With unstructured observations (always open systems) - we know that there are many possible confounders that alter the internal validity of our observations. And that doesn’t even begin to consider the bias (blind spots) that enter into the sensory-perception-conscious of unstructured observations. I’ve gotten off track.
Measures of diagnostic accuracy are measures of correlation
To connect causation to diagnostic accuracy we can first acknowledge that all measures of diagnostic accuracy are measures of correlation. To see this you may have to first remove from your brain any false notion that correlation is an “r” value. An “r” value is one measure of correlation, but it is not the only measure of correlation. You must disentangle the concept of correlation from the measurement of correlation. The concept of correlation is an association. The measurement of correlation depends on the data being generated from observations. Any measure that relies on a distribution of data in a 2x2 table (such as sensitivity and specificity) is a correlation. The distribution of observations in the 4 cells of the 2x2 provides information about whether a correlation exists.

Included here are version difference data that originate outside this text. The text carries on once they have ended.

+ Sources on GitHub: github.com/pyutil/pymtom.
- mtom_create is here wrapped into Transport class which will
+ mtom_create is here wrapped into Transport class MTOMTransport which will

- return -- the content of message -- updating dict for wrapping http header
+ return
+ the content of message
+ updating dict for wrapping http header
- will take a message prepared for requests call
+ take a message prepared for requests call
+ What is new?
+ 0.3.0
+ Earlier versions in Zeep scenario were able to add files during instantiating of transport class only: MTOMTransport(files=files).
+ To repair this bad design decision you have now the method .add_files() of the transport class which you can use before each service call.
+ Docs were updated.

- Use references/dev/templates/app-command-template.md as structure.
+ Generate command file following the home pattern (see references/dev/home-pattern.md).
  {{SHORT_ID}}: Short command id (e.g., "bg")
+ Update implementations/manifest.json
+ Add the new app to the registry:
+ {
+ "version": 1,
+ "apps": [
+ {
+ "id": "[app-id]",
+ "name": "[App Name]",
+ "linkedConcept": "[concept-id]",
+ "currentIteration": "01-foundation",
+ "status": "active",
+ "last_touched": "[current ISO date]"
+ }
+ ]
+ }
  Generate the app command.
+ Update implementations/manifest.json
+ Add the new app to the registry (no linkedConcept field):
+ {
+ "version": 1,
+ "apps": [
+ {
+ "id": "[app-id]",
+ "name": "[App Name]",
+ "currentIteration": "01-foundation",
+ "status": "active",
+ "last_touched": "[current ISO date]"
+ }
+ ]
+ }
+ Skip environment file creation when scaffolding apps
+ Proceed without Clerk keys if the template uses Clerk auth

A clinical test that can be positive or negative; and a condition that can be determined to be present or absent, generates a 2x2 table.

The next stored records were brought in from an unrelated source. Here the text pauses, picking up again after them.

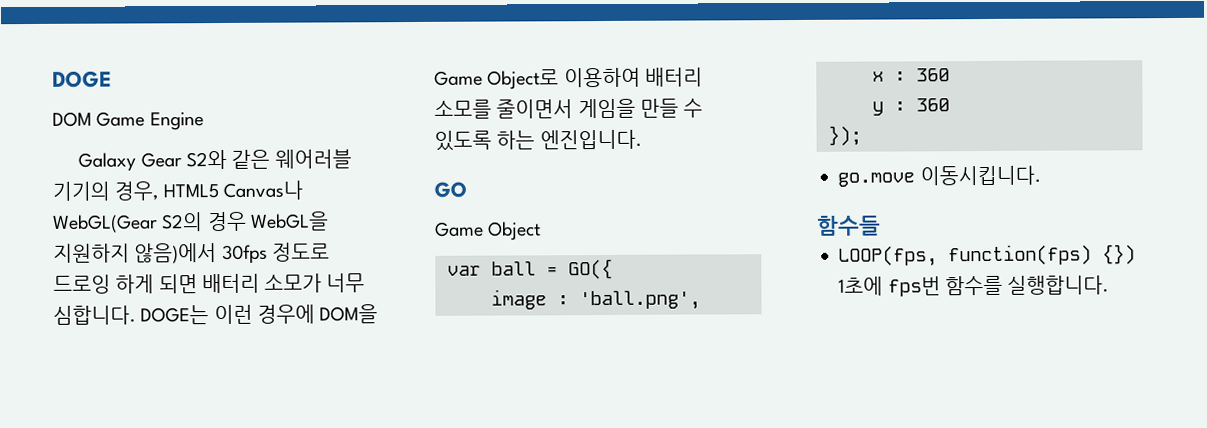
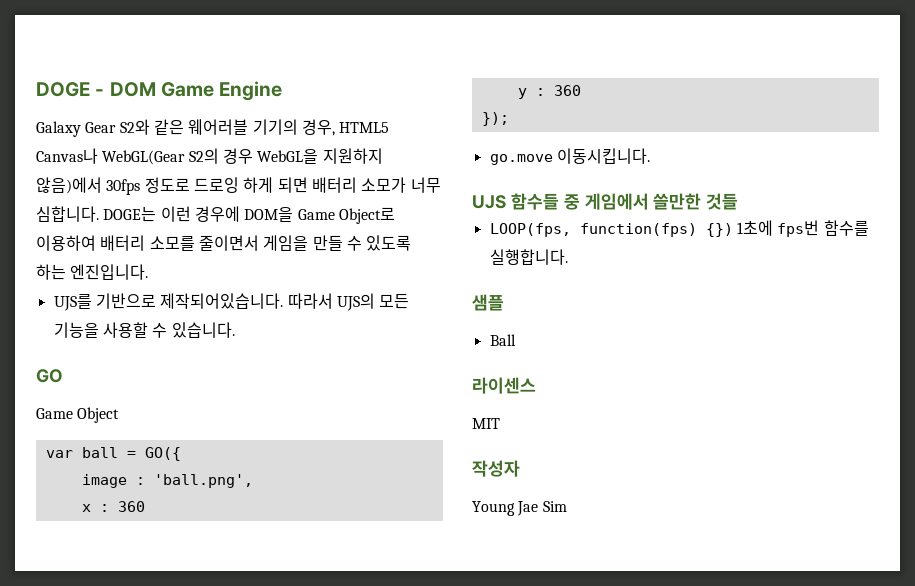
- DOGE
- DOM Game Engine
+ DOGE - DOM Game Engine
+ UJS를 기반으로 제작되어있습니다. 따라서 UJS의 모든 기능을 사용할 수 있습니다.
- 함수들
+ UJS 함수들 중 게임에서 쓸만한 것들
+ 샘플
+ Ball
+ 라이센스
+ MIT
+ 작성자
+ Young Jae Sim

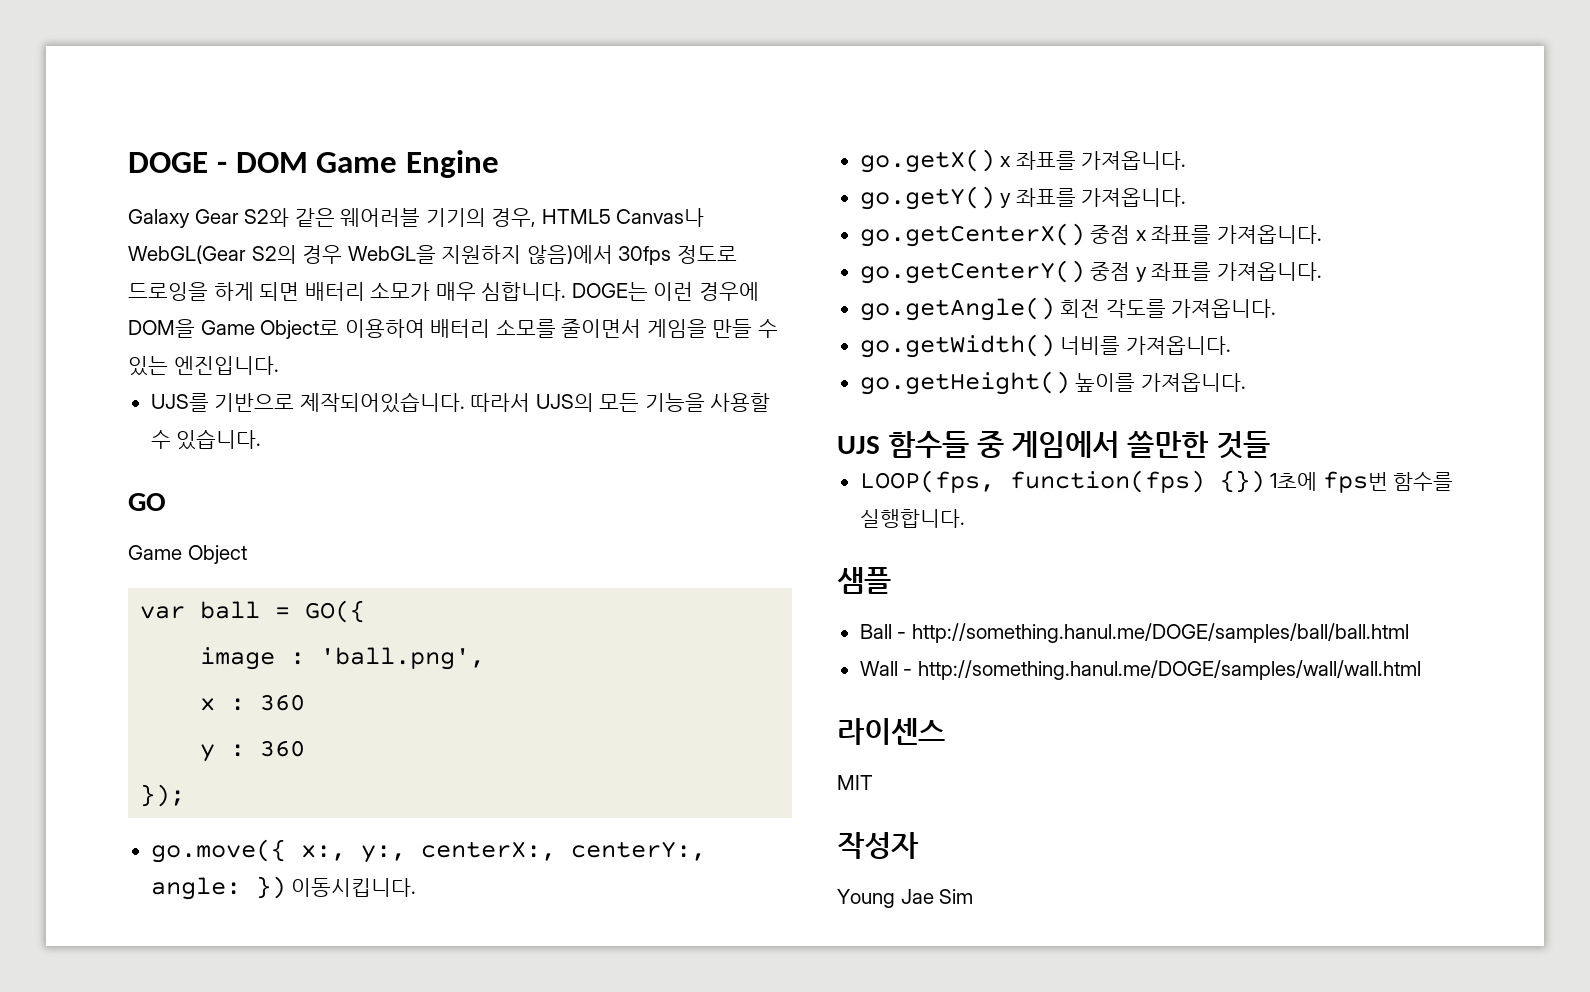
- Galaxy Gear S2와 같은 웨어러블 기기의 경우, HTML5 Canvas나 WebGL(Gear S2의 경우 WebGL을 지원하지 않음)에서 30fps 정도로 드로잉 하게 되면 배터리 소모가 너무 심합니다.
+ Galaxy Gear S2와 같은 웨어러블 기기의 경우, HTML5 Canvas나 WebGL(Gear S2의 경우 WebGL을 지원하지 않음)에서 30fps 정도로 드로잉을 하게 되면 배터리 소모가 매우 심합니다.
- DOGE는 이런 경우에 DOM을 Game Object로 이용하여 배터리 소모를 줄이면서 게임을 만들 수 있도록 하는 엔진입니다.
+ DOGE는 이런 경우에 DOM을 Game Object로 이용하여 배터리 소모를 줄이면서 게임을 만들 수 있는 엔진입니다.
- go.move 이동시킵니다.
+ go.move({ x:, y:, centerX:, centerY:, angle: }) 이동시킵니다.
+ go.getX() x 좌표를 가져옵니다.
+ go.getY() y 좌표를 가져옵니다.
+ go.getCenterX() 중점 x 좌표를 가져옵니다.
+ go.getCenterY() 중점 y 좌표를 가져옵니다.
+ go.getAngle() 회전 각도를 가져옵니다.
+ go.getWidth() 너비를 가져옵니다.
+ go.getHeight() 높이를 가져옵니다.
- Ball
+ Ball - http://something.hanul.me/DOGE/samples/ball/ball.html
+ Wall - http://something.hanul.me/DOGE/samples/wall/wall.html

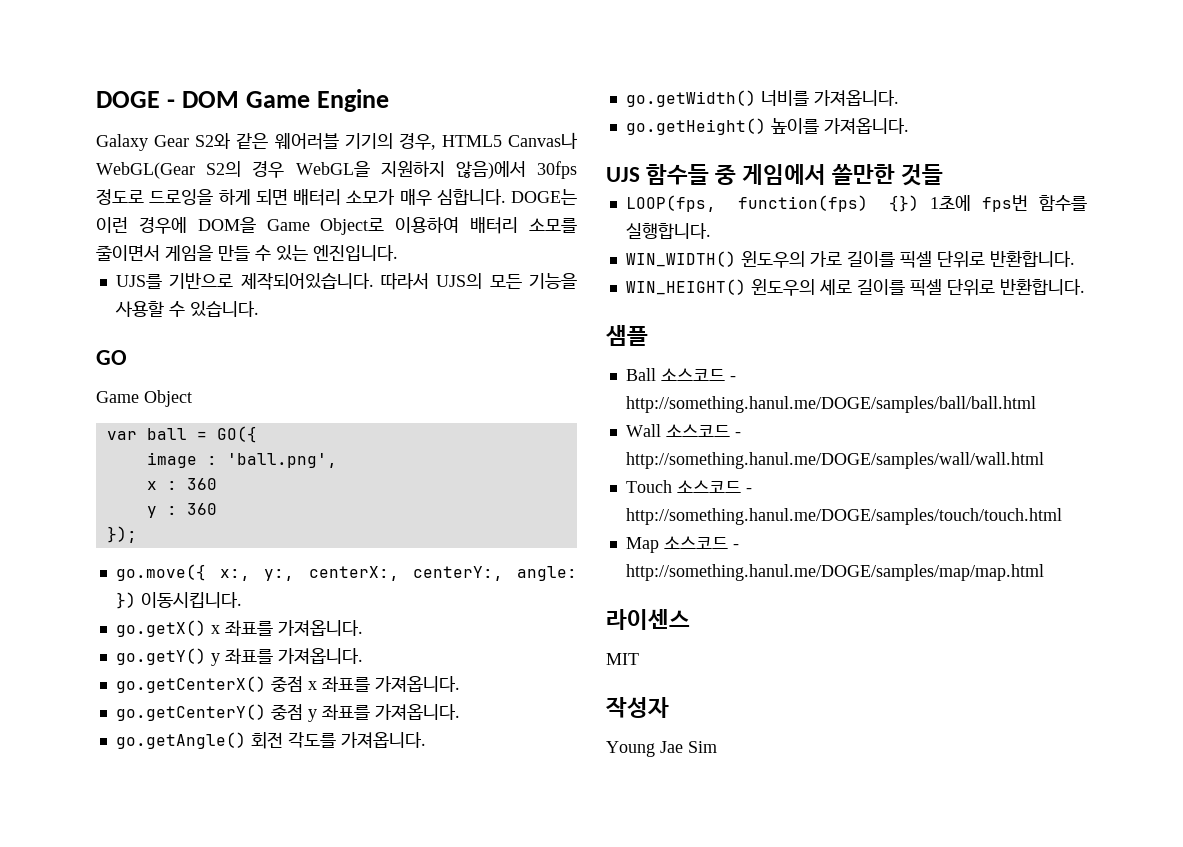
+ WIN_WIDTH() 윈도우의 가로 길이를 픽셀 단위로 반환합니다.
+ WIN_HEIGHT() 윈도우의 세로 길이를 픽셀 단위로 반환합니다.
- Ball - http://something.hanul.me/DOGE/samples/ball/ball.html
+ Ball 소스코드 - http://something.hanul.me/DOGE/samples/ball/ball.html
- Wall - http://something.hanul.me/DOGE/samples/wall/wall.html
+ Wall 소스코드 - http://something.hanul.me/DOGE/samples/wall/wall.html
+ Touch 소스코드 - http://something.hanul.me/DOGE/samples/touch/touch.html
+ Map 소스코드 - http://something.hanul.me/DOGE/samples/map/map.html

If the correlation based on 100 observations of people, half of whom have the condition (disease in the above table), then the cells True Positive and True Negative will have 50 people each, and the cells labelled False Positive and False Negative will be zero. Everyone that has the disease will test positive and everyone that tests negative will not have the disease. If there is no correlation then each cell - if perfectly NOT correlated - would have 25 subjects. People that have the disease would be 50% likely to test negative and 50% likely to test positive; and the same can be true for those that don’t have the disease.
I think I’ve demonstrated that diagnostic accuracy measures are measures of correlation. The higher the correlation between a condition and a sign (symptom, test result, etc) the greater the diagnostic accuracy. From a pragmatic point of view, all that matters to the clinician is this correlation and how high (or low) the correlation is (how high or low the sensitivity and specificity are determine Likelihood ratios and the shift in probability that occurs with a positive or negative test result).

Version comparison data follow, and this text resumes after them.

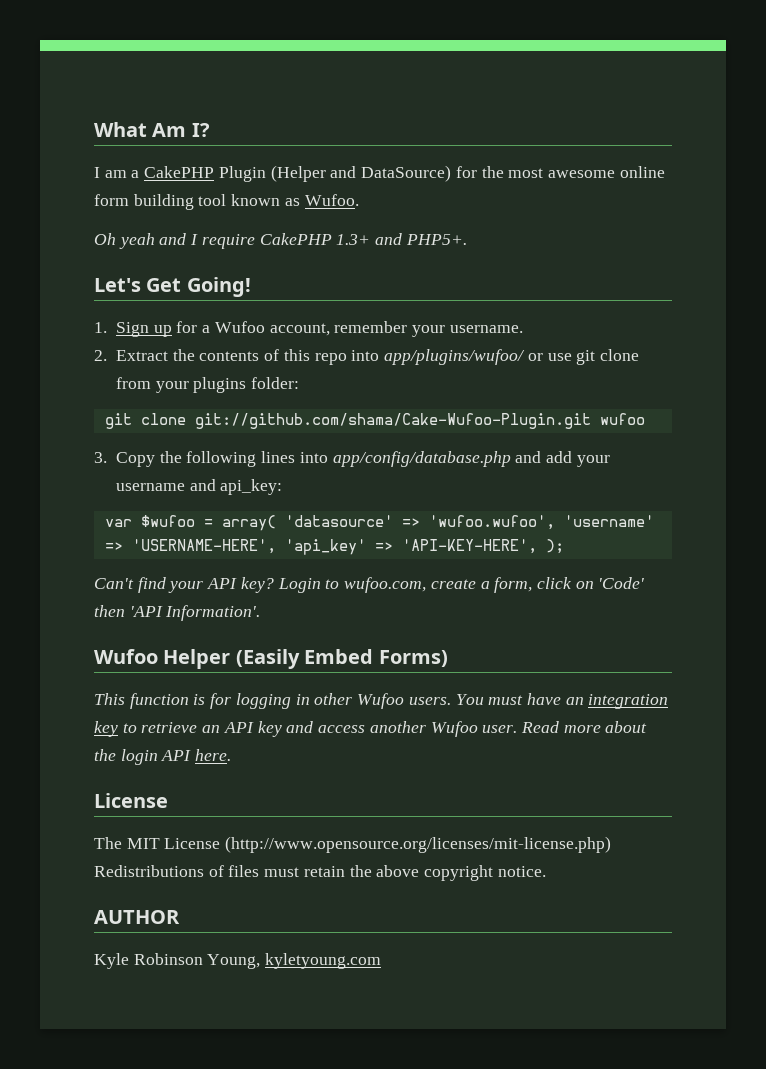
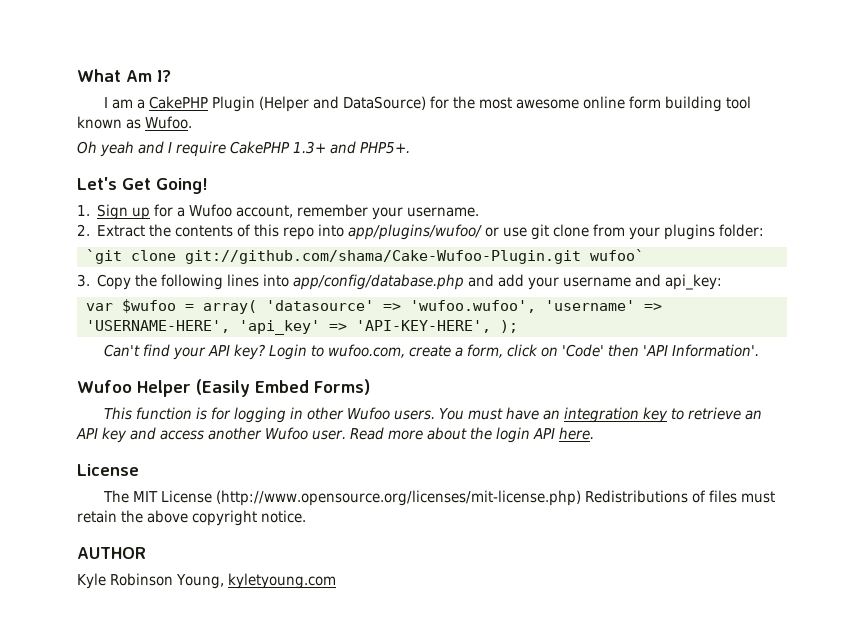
- git clone git://github.com/shama/Cake-Wufoo-Plugin.git wufoo
+ `git clone git://github.com/shama/Cake-Wufoo-Plugin.git wufoo`

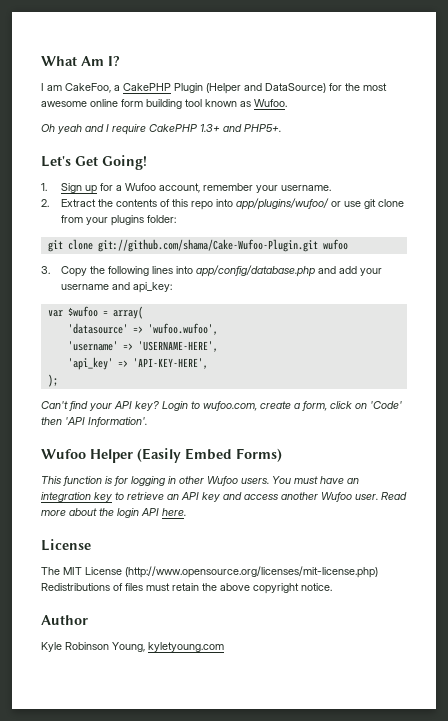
- I am a CakePHP Plugin (Helper and DataSource) for the most awesome online form building tool known as Wufoo.
+ I am CakeFoo, a CakePHP Plugin (Helper and DataSource) for the most awesome online form building tool known as Wufoo.
- `git clone git://github.com/shama/Cake-Wufoo-Plugin.git wufoo`
+ git clone git://github.com/shama/Cake-Wufoo-Plugin.git wufoo
- var $wufoo = array( 'datasource' => 'wufoo.wufoo', 'username' => 'USERNAME-HERE', 'api_key' => 'API-KEY-HERE', );
+ var $wufoo = array(
+ 'datasource' => 'wufoo.wufoo',
+ 'username' => 'USERNAME-HERE',
+ 'api_key' => 'API-KEY-HERE',
+ );
- AUTHOR
+ Author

But correlation is not equivalent to causation. So we’re only part way there. In my next post I’ll pick this up and explain the reasons that what we look for in a diagnostic test is that it is causally related to the condition it is attempting to diagnose. And the factors that influence how good the correlation (diagnostic accuracy) is, really depends on some ontological mechanistic factors of causation including the presence of other causes. It turns out to be a signal and noise situation. And, that when interpreting the results of a test in a particular person, understanding the causation (not just the correlation) is helpful.